In the one meeting I had with this guy, even as a young girl I didn't like him.  He was a football player, honor roll all American, who broke her neck and buried her after she told him she was pregnant.
People said he just "snapped". I think that is a nice term to make a person's behavior somewhat acceptable.
As a kid I put myself in some very compromising situations.  I was asked to get in the car with a man when I was 13. Thankfully I was with my best friend, and I grabbed her arm and ran. I have walked alone at night in the Tenderloin when I was 20. If you are not familiar with the tenderloin, it is a section of San Francisco that you wouldn't want to walk through even in the day time, and it is rumored to be named after a prostitutes (loins).  Poor judgement yes, and I knew it. Miraculously (and I don't say that metaphorically) I found my way home.

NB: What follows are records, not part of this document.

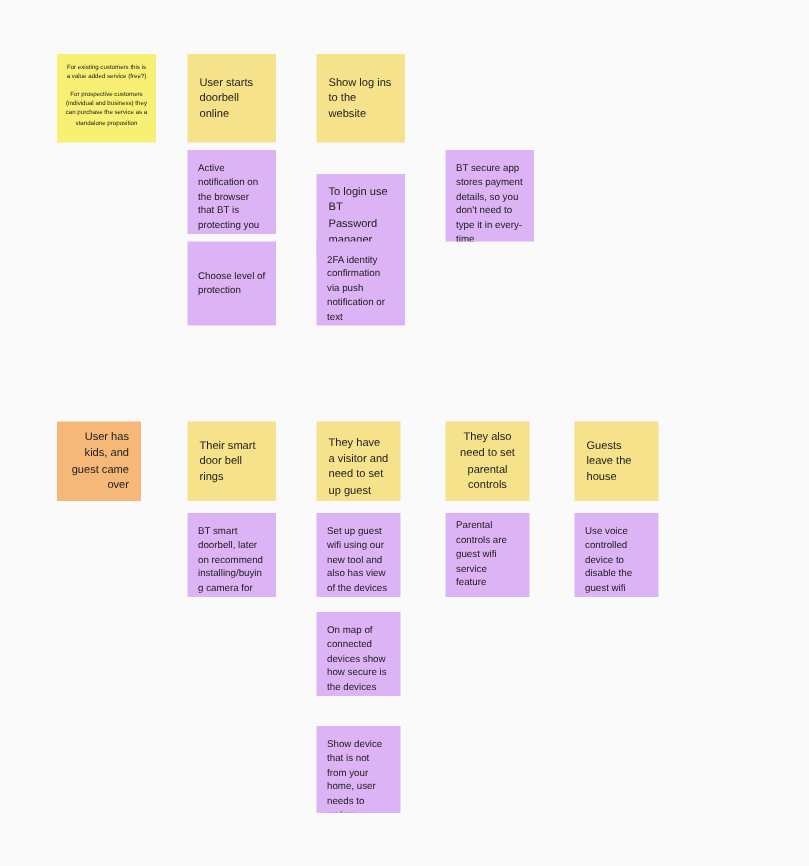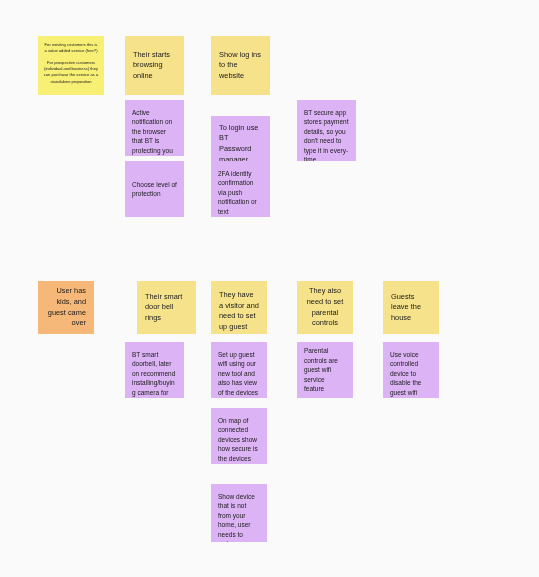--- a/index.html
+++ b/index.html
@@ -73,21 +73,21 @@
 <body>
 
 <div id="board">
 
   <div class="note note-pale note-legend" style="left:38px; top:36px; width:66px; height:59px;">
     <p>For existing customers this is a value added service (free?)</p>
     <p>For prospective customers (individual and business) they can purchase the service as a standalone proposition</p>
   </div>
 
   <div class="note note-yellow note-std align-mid" style="left:125px; top:36px; width:59px; height:59px;">
-    <span class="txt">Their starts browsing online</span>
+    <span class="txt">User starts doorbell online</span>
   </div>
   <div class="note note-purple note-sm align-top" style="left:125px; top:100px; width:59px; height:56px;">
     <span class="txt">Active notification on the browser that BT is protecting you online</span>
   </div>
   <div class="note note-purple note-sm align-mid" style="left:125px; top:161px; width:59px; height:56px;">
     <span class="txt">Choose level of protection</span>
   </div>
 
   <div class="note note-yellow note-std align-mid" style="left:211px; top:36px; width:59px; height:59px;">
     <span class="txt">Show log ins to the website</span>
@@ -101,21 +101,21 @@
 
   <div class="note note-purple note-sm align-top" style="left:297px; top:100px; width:59px; height:61px;">
     <span class="txt">BT secure app stores payment details, so you don't need to type it in every-time</span>
   </div>
 
 
   <div class="note note-orange note-std align-mid" style="left:38px; top:281px; width:56px; height:53px;">
     <span class="txt">User has kids, and guest came over</span>
   </div>
 
-  <div class="note note-yellow note-std align-mid" style="left:125px; top:281px; width:59px; height:53px;margin-left:12px;">
+  <div class="note note-yellow note-std align-mid" style="left:125px; top:281px; width:59px; height:53px;">
     <span class="txt">Their smart door bell rings</span>
   </div>
   <div class="note note-purple note-sm align-top" style="left:125px; top:342px; width:59px; height:56px;">
     <span class="txt">BT smart doorbell, later on recommend installing/buying camera for backdoor</span>
   </div>
 
   <div class="note note-yellow note-std align-top" style="left:211px; top:281px; width:56px; height:53px;">
     <span class="txt">They have a visitor and need to set up guest wifi</span>
   </div>
   <div class="note note-purple note-sm align-top" style="left:211px; top:342px; width:56px; height:56px;">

My parents were probably cozy in their bed when their daughter was roaming through a the bottom of a scum pit 2000 miles away.  My mom's ritual was to pray for her kids at night, I like to think that this particular night her prayers were answered.
These are all obvious dangers that have faced kids for a long time. A stranger, a really bad neighborhood, a person who you trusted that betrayed you.

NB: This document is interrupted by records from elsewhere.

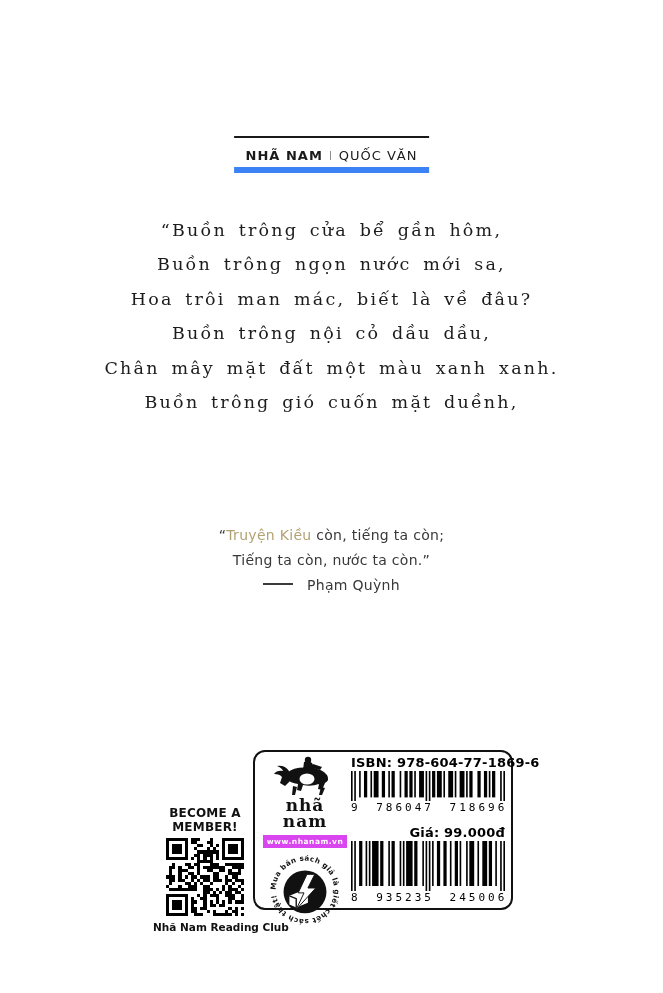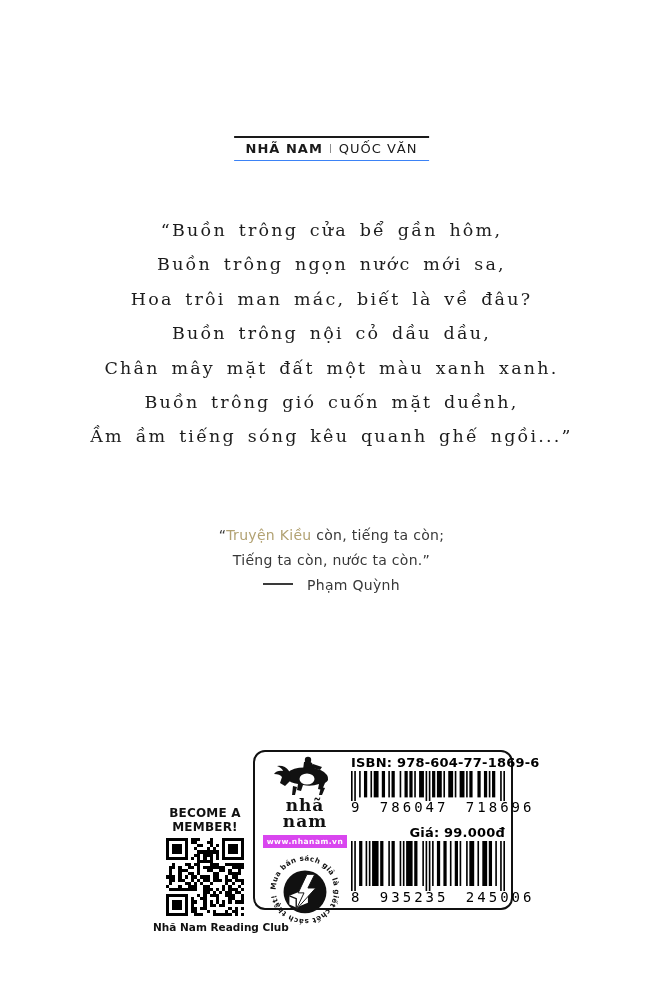--- a/index.html
+++ b/index.html
@@ -10,22 +10,22 @@
     margin: 0 auto;
     font-family: "DejaVu Sans", sans-serif;
     overflow: hidden;
   }
 
   
   .brand {
     position: absolute; top: 136px; left: 50%;
     transform: translateX(-50%);
     border-top: 2px solid #1a1a1a;
-    border-bottom: 1px solid #3b82f6;
-    padding: 3px 12px 4px 12px;
+    border-bottom: 6px solid #3b82f6;
+    padding: 10px 12px 4px 12px;
     white-space: nowrap;
     color: #1a1a1a;
     font-size: 13px;
   }
   .brand-name { font-weight: 700; letter-spacing: 1px; }
   .brand-sep  { font-weight: 300; color: #555; margin: 0 6px; }
   .brand-series { font-weight: 400; letter-spacing: 1px; }
 
   
   .poem {
@@ -97,21 +97,21 @@
   }
   .isbn-label {
     font-size: 13px; font-weight: 700; color: #000;
     letter-spacing: 0.2px; white-space: nowrap;
   }
   .barcode { width: 100%; display: block; }
   .bc1 { height: 30px; margin-top: 1px; }
   .bc2 { height: 50px; margin-top: 1px; }
   .digits {
     font-family: "DejaVu Sans Mono", monospace;
-    font-size: 14px; color: #000; 
+    font-size: 11px; color: #000; 
     letter-spacing: 3px; word-spacing: 6px; line-height: 13px;
     white-space: nowrap;
   }
   .price-label {
     text-align: right; font-weight: 700; font-size: 13px; color: #000;
     margin-top: 11px; letter-spacing: 0.2px;
   }
 </style>
 </head>
 <body>
@@ -122,21 +122,20 @@
     <span class="brand-name">NHÃ NAM</span><span class="brand-sep">I</span><span class="brand-series">QUỐC VĂN</span>
   </div>
 
   <div class="poem">
     <div class="poem-line">“Buồn trông cửa bể gần hôm,</div>
     <div class="poem-line">Buồn trông ngọn nước mới sa,</div>
     <div class="poem-line">Hoa trôi man mác, biết là về đâu?</div>
     <div class="poem-line">Buồn trông nội cỏ dầu dầu,</div>
     <div class="poem-line">Chân mây mặt đất một màu xanh xanh.</div>
     <div class="poem-line">Buồn trông gió cuốn mặt duềnh,</div>
-    <div class="poem-line">Ầm ầm tiếng sóng kêu quanh ghế ngồi...”</div>
   </div>
 
   <div class="quote">
     <div><span>“</span><span class="gold">Truyện Kiều</span><span> còn, tiếng ta còn;</span></div>
     <div>Tiếng ta còn, nước ta còn.”</div>
     <div><span class="attr-dash"></span><span>Phạm Quỳnh</span></div>
   </div>
 
   <div class="member">
     <div class="member-heading">BECOME A MEMBER!</div>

The difference now is that I am the mother of these kids.
With the recent stories of abuse I feel helpless.  I'm torn between raising confident young men who respect authority and raising confident young men who respect themselves more.  That they are allowed to say no to a coach or any authority figure, assuring them they won't get in trouble.
I want the boys to be aware of the dangers that seemingly nice people, that Mommy and Daddy may even be friendly with can be worse than a stranger passing by who says "hello".

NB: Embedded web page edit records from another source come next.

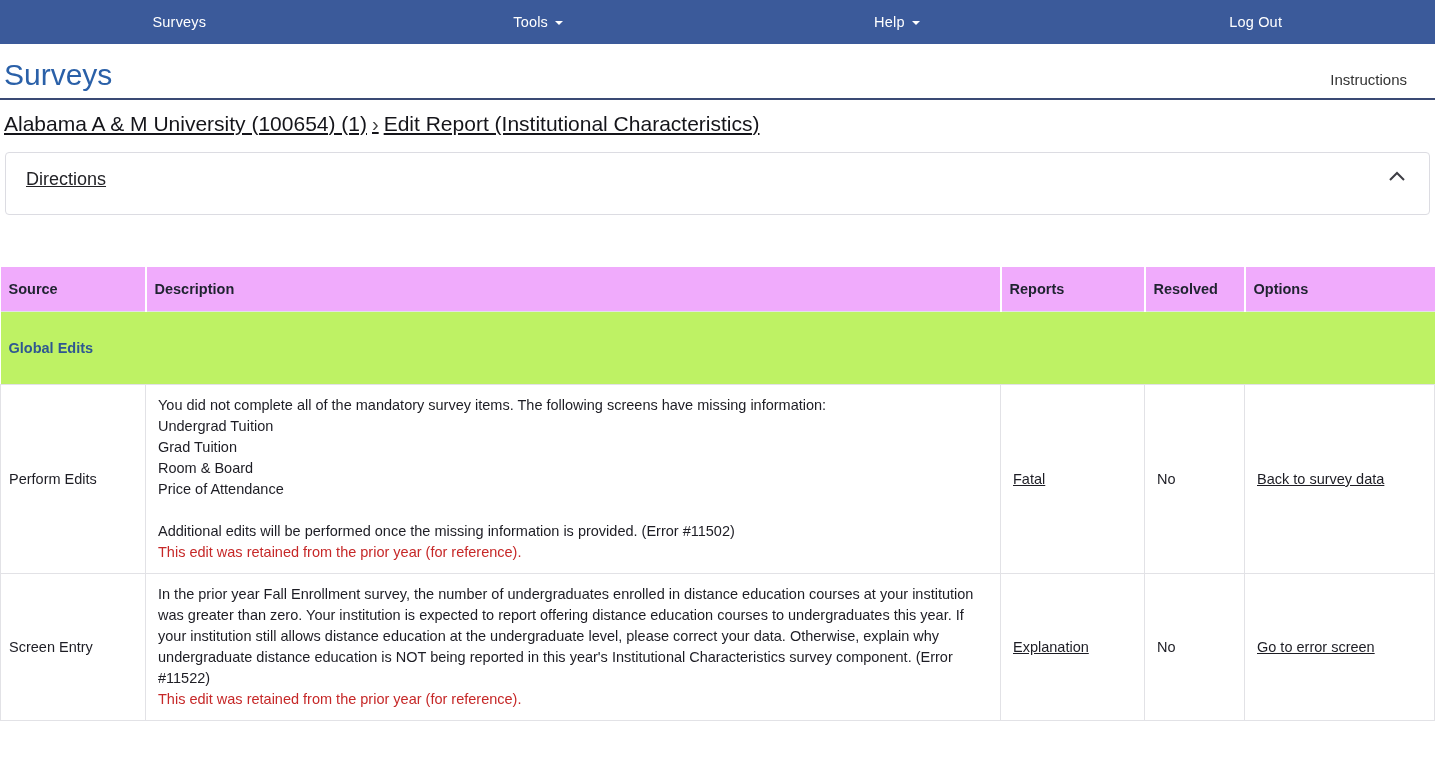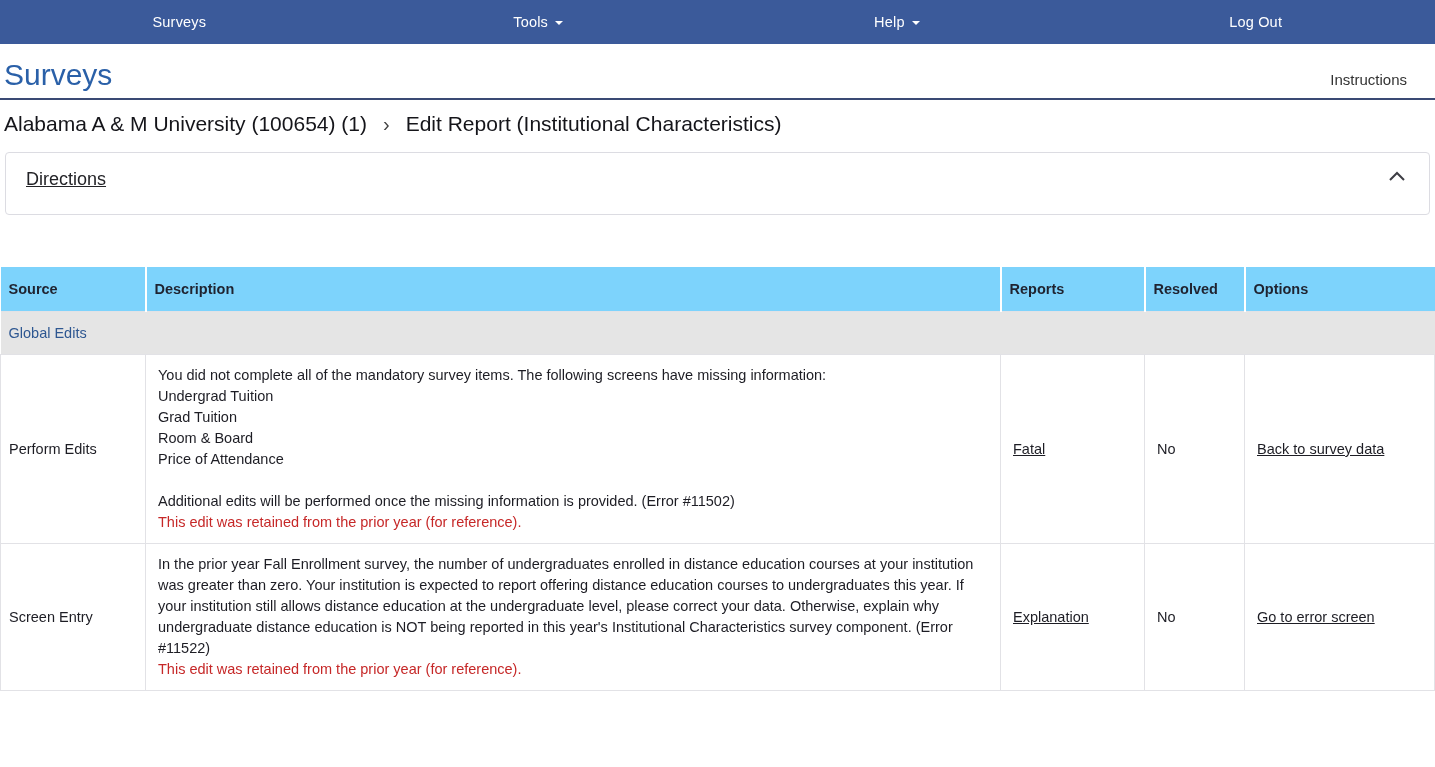--- a/index.html
+++ b/index.html
@@ -24,44 +24,44 @@
   
   .page-header {
     display: flex; justify-content: space-between; align-items: flex-end;
     padding: 8px 28px 6px 4px; border-bottom: 2px solid #3a4a74; height: 56px;
   }
   .page-title { font-size: 30px; color: #2a60a8; font-weight: 400; }
   .instructions { font-size: 15px; color: #333333; cursor: pointer; padding-bottom: 4px; }
 
   
   .breadcrumb {
-    display: flex; align-items: center; gap: 16px;
-    padding: 11px 0 12px 4px; font-size: 21px; color: #15151a;
+    display: flex; align-items: center; gap: 5px;
+    padding: 11px 0 12px 4px; font-size: 21px; color: #15151a; text-decoration: underline;
   }
   .crumb-sep { color: #444444; font-size: 20px; padding-top: 2px; }
 
   
   .directions-card {
     margin: 4px 5px 0 5px; border: 1px solid #dcdce2; border-radius: 4px;
     padding: 16px 20px 24px 20px; position: relative;
   }
   .directions-title { font-size: 18px; color: #232327; font-weight: 400; text-decoration: underline; }
   .collapse-btn { position: absolute; right: 22px; top: 16px; cursor: pointer; line-height: 0; }
   .directions-list { margin: 14px 0 0 36px; color: #4f5b93; font-size: 14.5px; }
   .directions-list li::marker { color: #4f5b93; }
 
   
   .edits-table { width: 100%; border-collapse: collapse; margin-top: 52px; font-size: 14.5px; }
   .edits-table th {
-    background: #7dd3fc; text-align: left; font-weight: 700; color: #1f2330;
+    background: #f0abfc; text-align: left; font-weight: 700; color: #1f2330;
     padding: 14px 8px; border-right: 2px solid #ffffff; font-size: 14.5px;
   }
   .edits-table th:last-child { border-right: none; }
   .section-row td {
-    padding: 13px 8px; font-weight: 400; color: #2e5791; background: #e5e5e5;
+    padding: 28px 8px; font-weight: 700; color: #2e5791; background: #bef264;
     border-top: 1px solid #e2e2e6; border-bottom: 1px solid #e2e2e6;
   }
   .data-row td { border: 1px solid #e2e2e6; vertical-align: middle; padding: 10px 12px; }
   .data-row td.col-source { padding-left: 8px; }
   .desc-line { line-height: 21px; min-height: 21px; }
   .retained-note { line-height: 21px; color: #c62828; }
   .cell-link { color: #1d1d24; text-decoration: underline; cursor: pointer; }
 </style>
 </head>
 <body>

How do I approach this topic to boys who still believe in Santa? Who I reluctantly take to the mall every year to sit on a complete strangers lap.   How do I explain that it is not ok to sit on anyone's lap and if an adult asks you to...run.
I want them to see the best of humanity, but right now, I have a hard time seeing it myself. Pedophiles  now have more access to our children then ever before.  A pedophile doesn't need to sit on a park bench waiting for kids to play at a park, they can get what they need on the internet. 
A friend of mine recently wrote an article and explained that he was abused as a child.  I don't know why this effected me so deeply.  It slapped me in the face with the reality that it can happen to anybody and it has probably happened to someone I am close to or know.  He was right.   His article opened a conversation that Don and I had never actually had. We discuss our parenting, for the most part, as it happens. For two procrastinators, I think we do a decent job.  We decide the boys boundaries based on how mature we think they are, not on age. But this is something that we need to prepare our boys for.   Even the thought of something like stirs something so primal deep inside me.  I want to believe that my intuition would warn me, but I would be naive to trust that alone. I honestly felt safe in our bubble of a community. That the boys coaches, teachers, bible school teachers, would never do that.  Unfortunately that is just not the case, and if anything where most of the people would be.  Even more unfortunate is the shadow that places on teachers who are there for the love of teaching, period. Someone like my husband who is extremely careful in even the most simple exchanges with his students. Gone are the "good job" pats on the back, and that is sad.
I'm not going to be able to come up with a easy solution to this parenting hurdle.  I'm still trying to figure it out. But what I did learn comes directly from my friend, and may be the best advice I have read regarding this subject.  


Focus on behavior—teach your kids that adults are never entitled to touch their bodies, and that no one is entitled to touch their bodies without their permission.


That is the first thing we can do in stopping this horrible crime that gets (understandably) unreported by its victims.  When you know better, you do better.


And maybe take my mom's ritual as my own and pray.